Surprisingly, 11% said that they do not have the time or resources to explain the risks and benefits to their eligible patients, 12% do not use the treatment because it is not approved by the FDA for children, and 11% said they do not think the drug is effective.

The criteria that most doctors use to prescribe hydroxyurea are acute chest syndrome and pain. Those providers who account for the frequency of the child’s pain at home, and not just the events that bring the child to the hospital, were significantly more likely to prescribe the drug.

The more data we have that shows hydroxyurea is safe and effective, that the cost/benefit ratio is good, and that using it reduces both health care utilization and improves the pain experienced by children at home, will hopefully lead to better utilization of the therapy. In addition, it is important for physicians to determine the potential reasons for non-compliance, whether it be the patient’s fear of side effects or potentially access to care issues. In the end, interactions between the patient and the physician may ultimately determine whether the patient is started on the drug or not.

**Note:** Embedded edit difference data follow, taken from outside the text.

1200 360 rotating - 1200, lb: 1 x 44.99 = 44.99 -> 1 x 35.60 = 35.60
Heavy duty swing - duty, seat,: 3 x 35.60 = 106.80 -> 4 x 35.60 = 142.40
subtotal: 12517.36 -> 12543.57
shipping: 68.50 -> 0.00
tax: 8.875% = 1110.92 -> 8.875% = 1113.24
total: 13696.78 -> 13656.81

Amanda M. Brandow, DO, MS, is Assistant Professor at the Medical College and Children’s Research Institute at the Children’s Hospital of Wisconsin.

COUNTER

Compliance if often suboptimal among patients with sickle cell disease.

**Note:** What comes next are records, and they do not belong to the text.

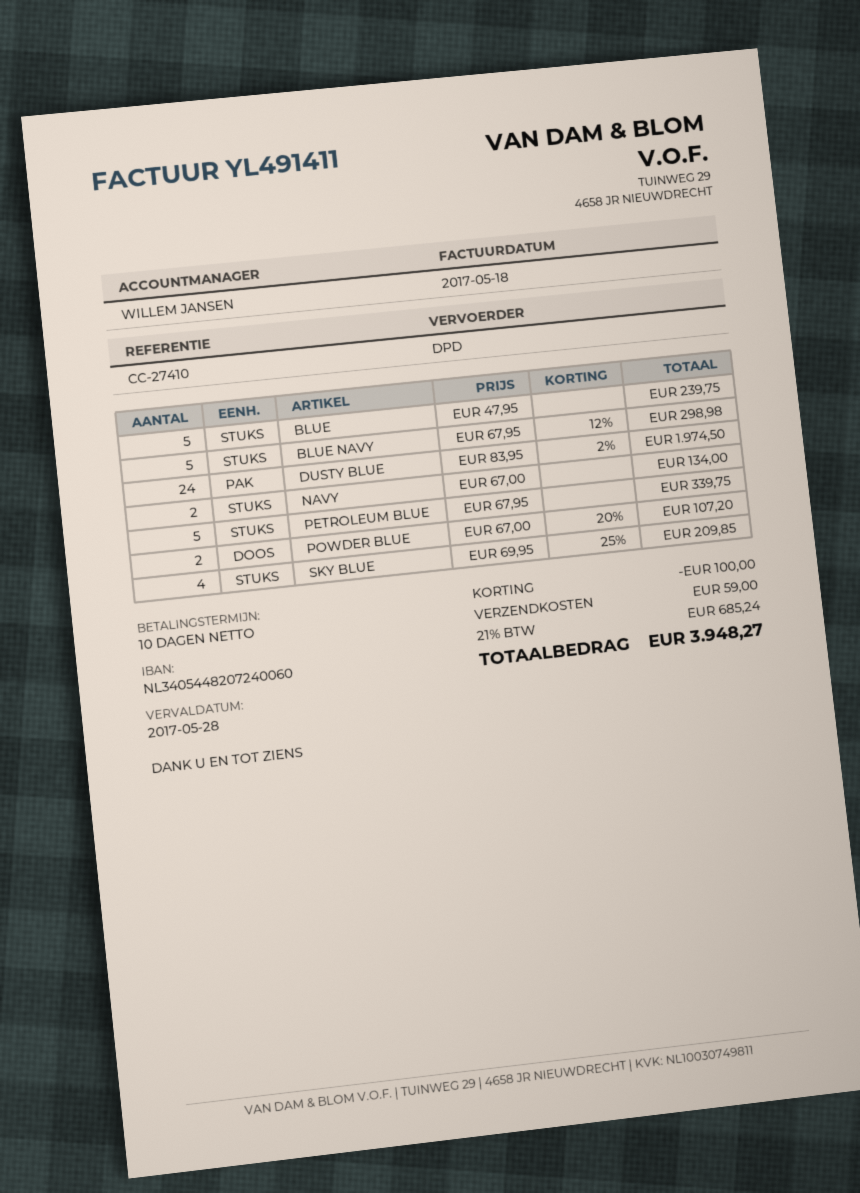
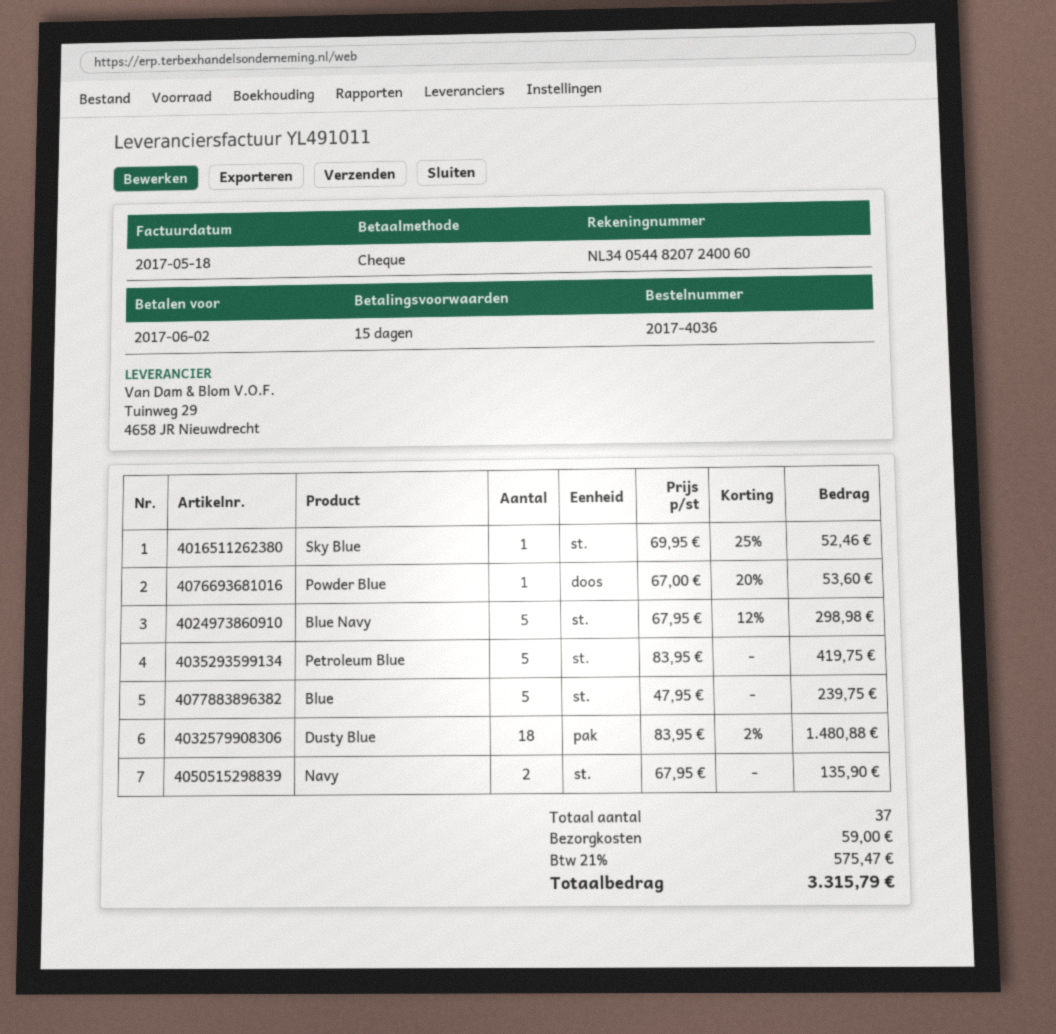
invoice number: YL491411 -> YL491011
payment terms: 10 days -> 15 days
due date: 2017-05-28 -> 2017-06-02
DUSTY BLUE: 24 x 83.95 - 2% = 1974.50 -> 18 x 83.95 - 2% = 1480.88
NAVY: 2 x 67.00 = 134.00 -> 2 x 67.95 = 135.90
PETROLEUM BLUE: 5 x 67.95 = 339.75 -> 5 x 83.95 = 419.75
POWDER BLUE: 2 x 67.00 - 20% = 107.20 -> 1 x 67.00 - 20% = 53.60
SKY BLUE: 4 x 69.95 - 25% = 209.85 -> 1 x 69.95 - 25% = 52.46
discount: 100.00 -> none
tax: 21% = 685.24 -> 21% = 575.47
total: 3948.27 -> 3315.79

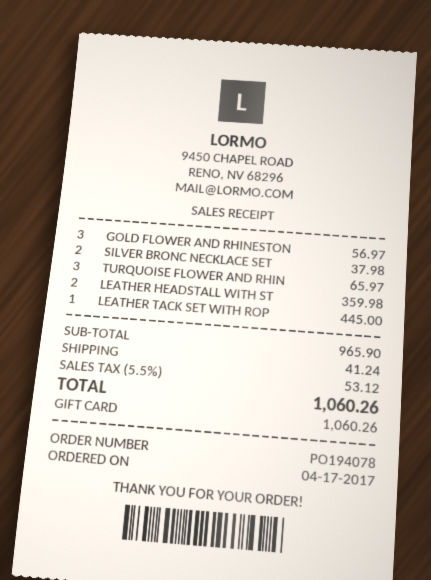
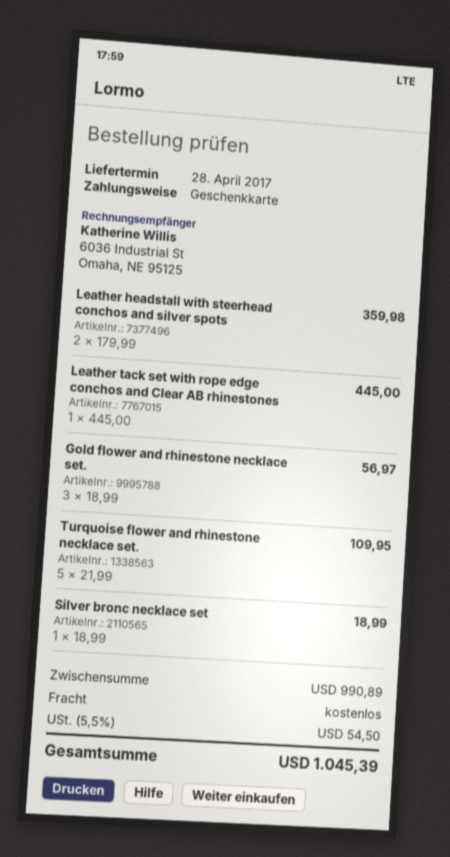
SILVER BRONC NECKLACE SET: 2 for 37.98 -> 1 for 18.99
TURQUOISE FLOWER AND RHIN: 3 for 65.97 -> 5 for 109.95
subtotal: 965.90 -> 990.89
shipping: 41.24 -> 0.00
tax: 5.5% = 53.12 -> 5.5% = 54.50
total: 1060.26 -> 1045.39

Our research looked at how patient compliance with hydroxyurea can improve both clinical and economic outcomes. For our analysis, we looked at retrospective claims of enrollees in the North Carolina Medicaid program between June 1999 and August 2008. Inclusion criteria were one or more claims with a diagnosis for sickle cell disease, continuous health plan enrollment for 12 months or longer prior to and following initiation of hydroxyurea therapy, and two or more prescriptions for hydroxyurea in the year following the initiation of the therapy.

We found that only 35% of patients were adherent with therapy, meaning that they filled enough prescriptions to supply them with hydroxyurea for 80% of the days in one year of therapy. For those patients who were compliant, there was a significant reduction in both all-cause and sickle cell disease-related inpatient and emergency department costs.

Sarah O’Brien, MD, MSc
Sarah O’Brien

Although this is a poorly studied topic, there are several theories about why patients and their parents do not comply with the therapy. One theory is that it is difficult to get a prescription filled every month, to go to the clinic much more often, and to get lab studies done. We know that many families with sickle cell disease are coming from stressed homes and find it difficult to get to the clinic.

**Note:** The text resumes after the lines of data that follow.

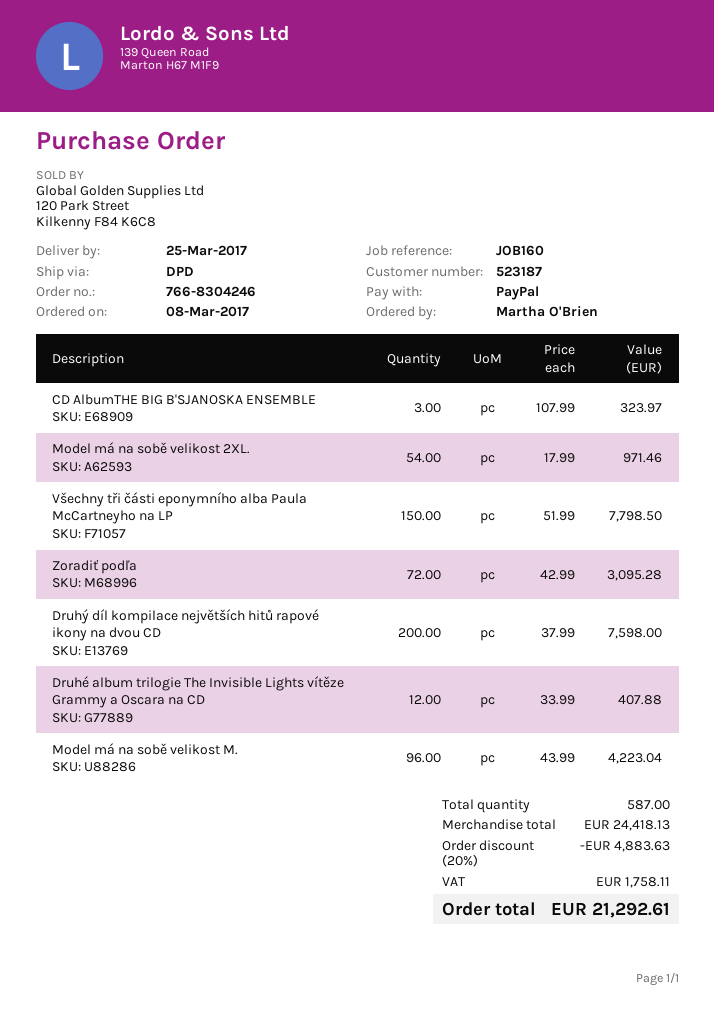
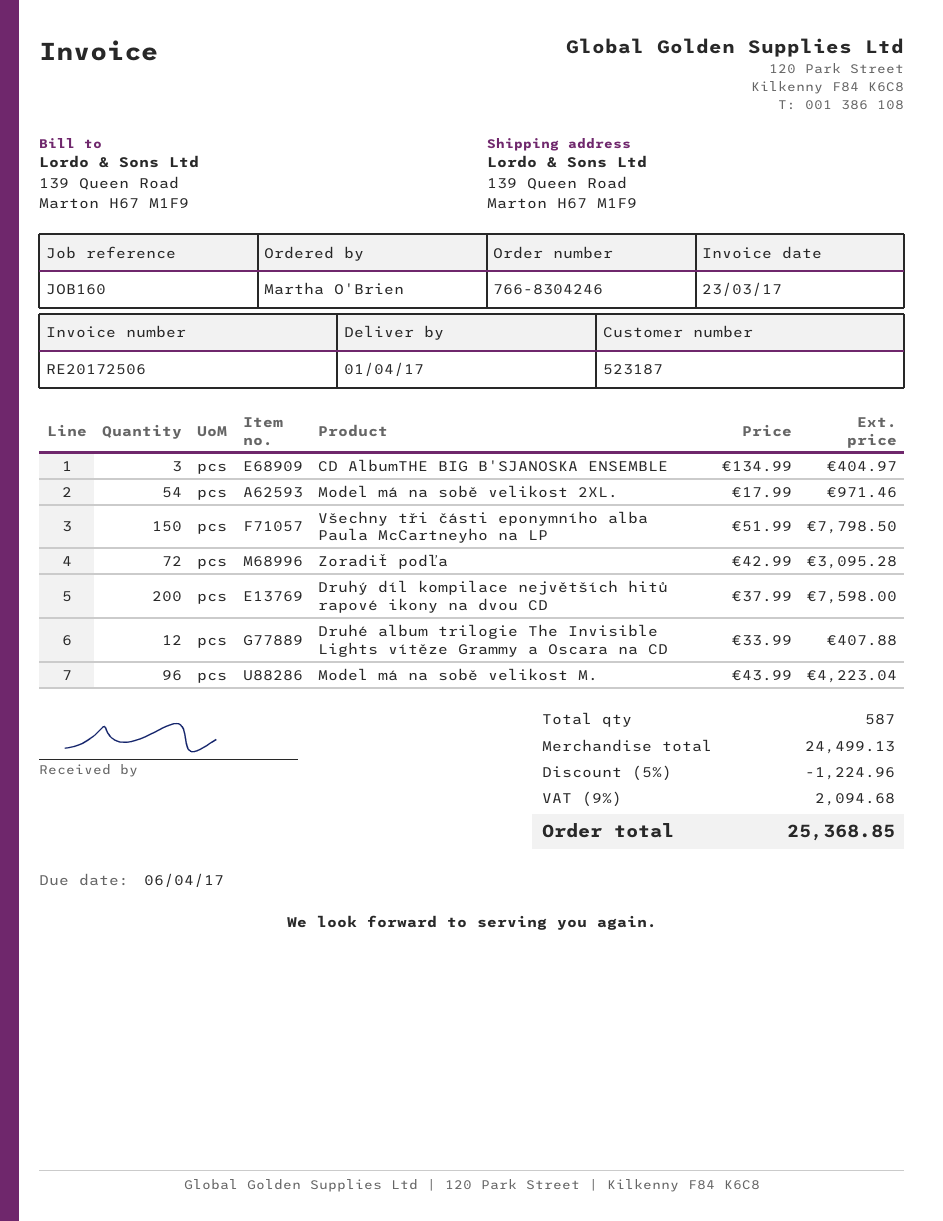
delivery date: 2017-03-25 -> 2017-04-01
CD AlbumTHE BIG B'SJANOSKA ENSEMBLE: 3 x 107.99 = 323.97 -> 3 x 134.99 = 404.97
subtotal: 24418.13 -> 24499.13
discount: 20% = 4883.63 -> 5% = 1224.96
tax: 1758.11 -> 2094.68
total: 21292.61 -> 25368.85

Another theory is that people often do not continue to take a drug if they do not feel better when they are taking it. Hydroxyurea is a medication where you will not see the effects for months to years later. Some of the most important effects are prevention of organ damage and that takes years to appreciate.

Other studies have found that parent perception is a factor in compliance. If the parents feel that their child has severe sickle cell disease, they are more interested in trying hydroxyurea.

Because the first few months are so crucial for this therapy, one center makes frequent phone calls during the first few weeks, asking how the treatment is going, explaining how the therapy is important for long-term health, and encouraging the patient and parents to continue the therapy. This is definitely not a medication where you can just hand the patient the prescription and send them on their way without close follow-up and support.

Sarah O’Brien, MD, MSc, is an investigator in the Center for Innovation in Pediatric Practice and Assistant Professor in the Department of Pediatrics at The Ohio State University College of Medicine in Columbus.